Cruise missile killer becomes an Ace in a day!
January 8, 2025
Yurii Ihnat, the Head of the Communications Department at the Ukrainian Air Force Command revealed that a Ukrainian F-16 fighter pilot had shot down six Russian cruise missiles during a single combat sortie on the morning of 13 December 2024. Russia mounted a mass aerial strike involving almost 200 drones and 94 missiles. The F-16 pilot used four air-to-air missiles and the fighter’s cannon to accomplish this unprecedented feat.
The pilot himself said that he had approached a group of cruise missiles and, despite their electronic warfare countermeasures, he managed to lock on to targets. The F-16 reportedly shot down one pair of Russian missiles with his AIM-120 AMRAAM medium-range missiles and then downed another pair with short-range AIM-9 Sidewinder missiles.
Without further missiles and low on fuel, the pilot was then directed to return to base, but spotted another missile heading toward Kyiv at more than 650 kilometres per hour. He intercepted this target and opened fire with his M61A1 cannon.
“A few bursts from the cannon — and an explosion… then another one! ‘A secondary detonation,’ I thought, but, as it turned out, there were two missiles,” the pilot said, adding that he had done everything as he had been taught by US instructors.
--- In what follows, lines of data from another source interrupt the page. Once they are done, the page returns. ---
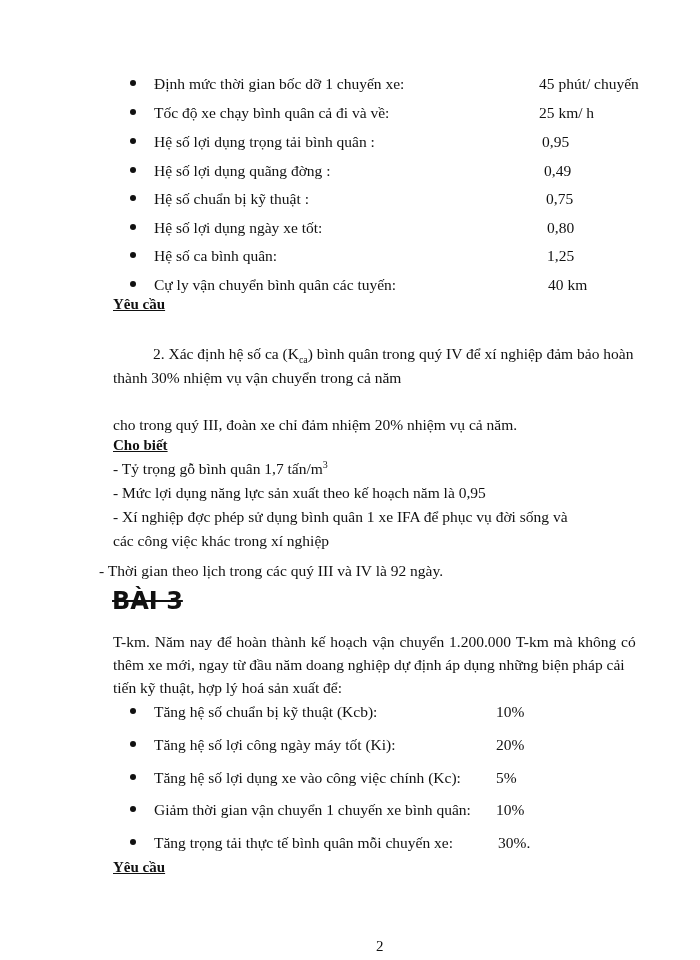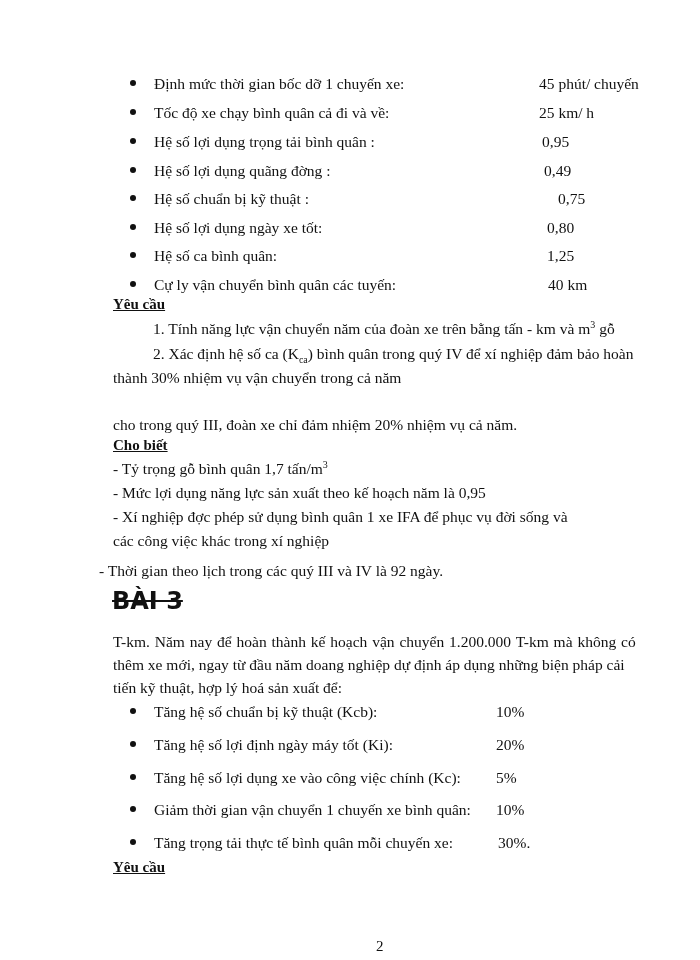--- a/index.html
+++ b/index.html
@@ -99,42 +99,41 @@
       <span class="bullet-value" style="left:412px;">0,95</span>
     </div>
     <div class="bullet-row" style="top:160px;">
       <span class="bullet-dot"></span>
       <span class="bullet-label">Hệ số lợi dụng quãng đờng   :</span>
       <span class="bullet-value" style="left:414px;">0,49</span>
     </div>
     <div class="bullet-row" style="top:188px;">
       <span class="bullet-dot"></span>
       <span class="bullet-label">Hệ số chuẩn bị kỹ thuật :</span>
-      <span class="bullet-value" style="left:428px;">0,75</span>
+      <span class="bullet-value" style="left:416px;">0,75</span>
     </div>
     <div class="bullet-row" style="top:217px;">
       <span class="bullet-dot"></span>
       <span class="bullet-label">Hệ số lợi dụng ngày xe tốt:</span>
       <span class="bullet-value" style="left:417px;">0,80</span>
     </div>
     <div class="bullet-row" style="top:245px;">
       <span class="bullet-dot"></span>
       <span class="bullet-label">Hệ số ca bình quân:</span>
       <span class="bullet-value" style="left:417px;">1,25</span>
     </div>
     <div class="bullet-row" style="top:274px;">
       <span class="bullet-dot"></span>
       <span class="bullet-label">Cự ly vận chuyển bình quân các tuyến:</span>
       <span class="bullet-value" style="left:418px;">40 km</span>
     </div>
   </div>
 
   <div class="abs heading-u" style="left:113px; top:296px;">Yêu cầu</div>
 
-  <div class="para-line" style="left:153px; top:318px;"><span>1. Tính năng lực vận chuyển năm của đoàn xe trên bằng tấn - km và m</span><sup>3</sup><span> gỗ</span></div>
 
   <div class="para-line" style="left:153px; top:343px;"><span>2. Xác định hệ số ca (K</span><sub>ca</sub><span>) bình quân trong quý IV để xí nghiệp đảm bảo hoàn</span></div>
   <div class="para-line" style="left:113px; top:367px;">thành 30% nhiệm vụ vận chuyển trong cả năm</div>
 
   <div class="para-line" style="left:113px; top:414px;">cho trong quý III, đoàn xe chỉ đảm nhiệm 20% nhiệm vụ cả năm.</div>
 
   <div class="abs heading-u" style="left:113px; top:437px;">Cho biết </div>
   <div class="para-line" style="left:113px; top:458px;"><span>- Tỷ trọng gỗ bình quân 1,7 tấn/m</span><sup>3</sup></div>
   <div class="para-line" style="left:113px; top:482px;">- Mức lợi dụng năng lực sản xuất theo kế hoạch năm là 0,95</div>
   <div class="para-line" style="left:113px; top:506px;">- Xí nghiệp đợc   phép sử dụng bình quân 1 xe IFA để phục vụ đời sống và</div>
@@ -148,21 +147,21 @@
   <div class="para-line" style="left:113px; top:677px;">tiến kỹ thuật, hợp lý hoá sản xuất để:</div>
 
   <div>
     <div class="bullet-row" style="top:701px;">
       <span class="bullet-dot"></span>
       <span class="bullet-label">Tăng hệ số chuẩn bị kỹ thuật (Kcb):</span>
       <span class="bullet-value" style="left:366px;">10%</span>
     </div>
     <div class="bullet-row" style="top:734px;">
       <span class="bullet-dot"></span>
-      <span class="bullet-label">Tăng hệ số lợi định ngày máy tốt (Ki):</span>
+      <span class="bullet-label">Tăng hệ số lợi công ngày máy tốt (Ki):</span>
       <span class="bullet-value" style="left:366px;">20%</span>
     </div>
     <div class="bullet-row" style="top:767px;">
       <span class="bullet-dot"></span>
       <span class="bullet-label"> Tăng hệ số lợi dụng xe vào công việc chính (Kc):</span>
       <span class="bullet-value" style="left:366px;">5%</span>
     </div>
     <div class="bullet-row" style="top:799px;">
       <span class="bullet-dot"></span>
       <span class="bullet-label">Giảm thời gian vận chuyển 1 chuyến xe bình quân:</span>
According to the Air Force Command, Ukrainian pilots had learned how to shoot down missiles with their cannon in simulators in the US but have never attempted it during actual combat missions.
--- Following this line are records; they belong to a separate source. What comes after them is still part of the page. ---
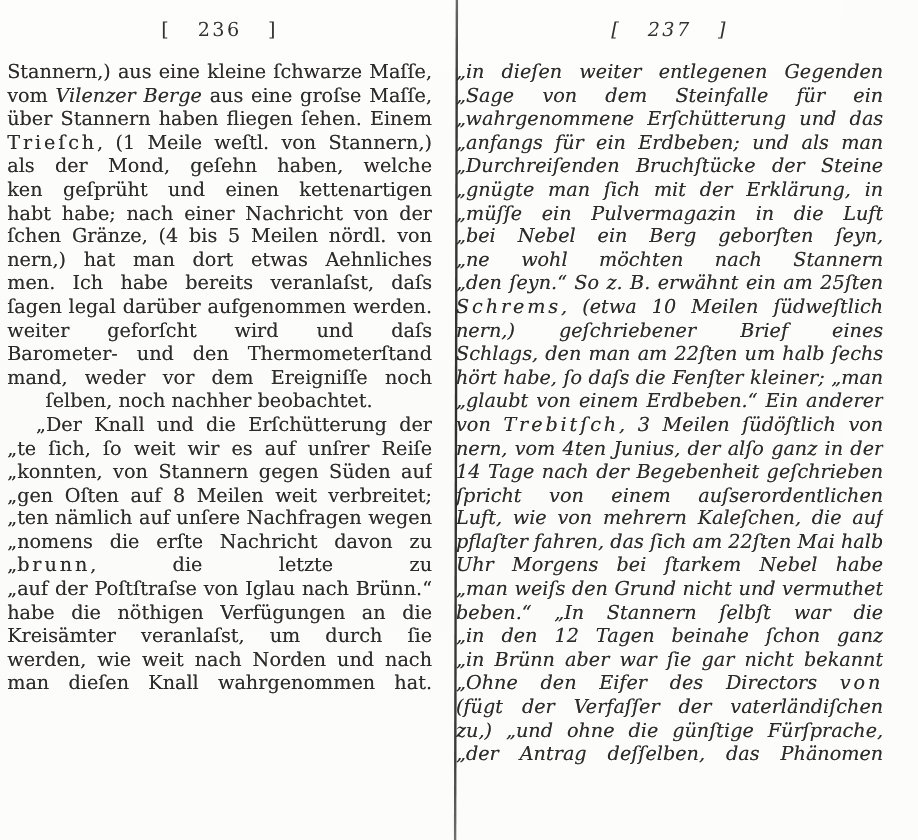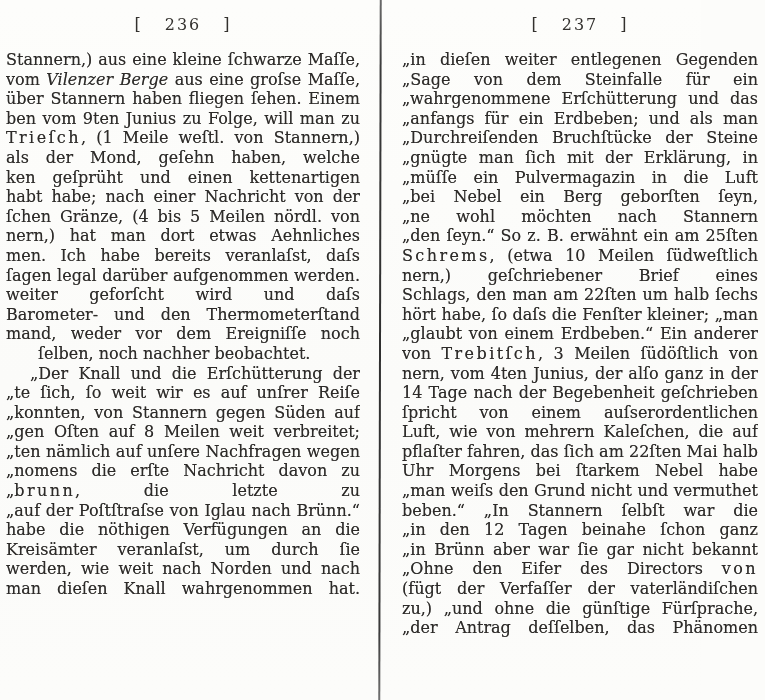--- a/index.html
+++ b/index.html
@@ -26,21 +26,21 @@
     height: 700px;
     background: linear-gradient(180deg, #6a6a6a 0%, #3a3a3a 10%, #2f2f2f 50%, #3a3a3a 90%, #707070 100%);
     transform: rotate(0.12deg);
   }
   .page {
     position: absolute;
     top: 0;
     height: 700px;
   }
   .page.left  { left: 6px;  width: 354px; }
-  .page.right { left: 402px; width: 356px; }
+  .page.right { left: 380px; width: 356px; font-style: italic; }
   .pagehead {
     text-align: center;
     margin-top: 15px;
     height: 22px;
     font-size: 16px;
     letter-spacing: 2px;
     word-spacing: 15px;
     color: #33312e;
   }
   .textblock { margin-top: 13px; }
@@ -66,21 +66,20 @@
 <body>
 
 <div class="sheet">
 
   <div class="page left">
     <div class="pagehead">[ 236 ]</div>
     <div class="textblock">
         <div class="tline"><span>Stannern,) aus eine kleine ſchwarze Maſſe, und</span></div>
         <div class="tline"><span>vom </span><span class="it">Vilenzer Berge</span><span> aus eine groſse Maſſe, wie einen</span></div>
         <div class="tline"><span>über Stannern haben fliegen ſehen. Einem Schrei-</span></div>
-        <div class="tline"><span>ben vom 9ten Junius zu Folge, will man zu</span></div>
         <div class="tline"><span class="sp">Trieſch</span><span>, (1 Meile weſtl. von Stannern,) um die</span></div>
         <div class="tline"><span>als der Mond, geſehn haben, welche feurige Fun-</span></div>
         <div class="tline"><span>ken geſprüht und einen kettenartigen Schweif ge-</span></div>
         <div class="tline"><span>habt habe; nach einer Nachricht von der böhmi-</span></div>
         <div class="tline"><span>ſchen Gränze, (4 bis 5 Meilen nördl. von Stan-</span></div>
         <div class="tline"><span>nern,) hat man dort etwas Aehnliches wahrgenom-</span></div>
         <div class="tline"><span>men. Ich habe bereits veranlaſst, daſs hiernach</span></div>
         <div class="tline"><span>ſagen legal darüber aufgenommen werden. Den</span></div>
         <div class="tline"><span>weiter geforſcht wird und daſs umſtändliche Aus-</span></div>
         <div class="tline"><span>Barometer- und den Thermometerſtand hatte nie-</span></div>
The F-16 has been extensively used against Russian UAVs and missiles, but has not had the opportunity to ‘tangle’ with Russian fighters. Though many expected the F-16 to have a revolutionary impact on the air war, this was probably unrealistic.
Informed sources suggest that the APG-66v2(a) radar of the F-16MLU standard aircraft supplied to Ukraine can produce a target quality track file at circa 58-60 nm against a ‘Flanker’-sized target, while the Irbis PESA radar used by Russian Su-27SM3s can probably get a weapons quality track at about 60-70 nm against a fighter-sized target – with a much longer detection range.
The failure to provide an AESA radar for the F-16s (as is being retrofitted to USAF F-16s under the PoBIT programme, and as used on the Block 70 F-16 and F-16V upgrade) could prove decisive. The AN/APG-83 AESA radar used by these later F-16s would give a target quality track file at ranges in excess of 100 nm.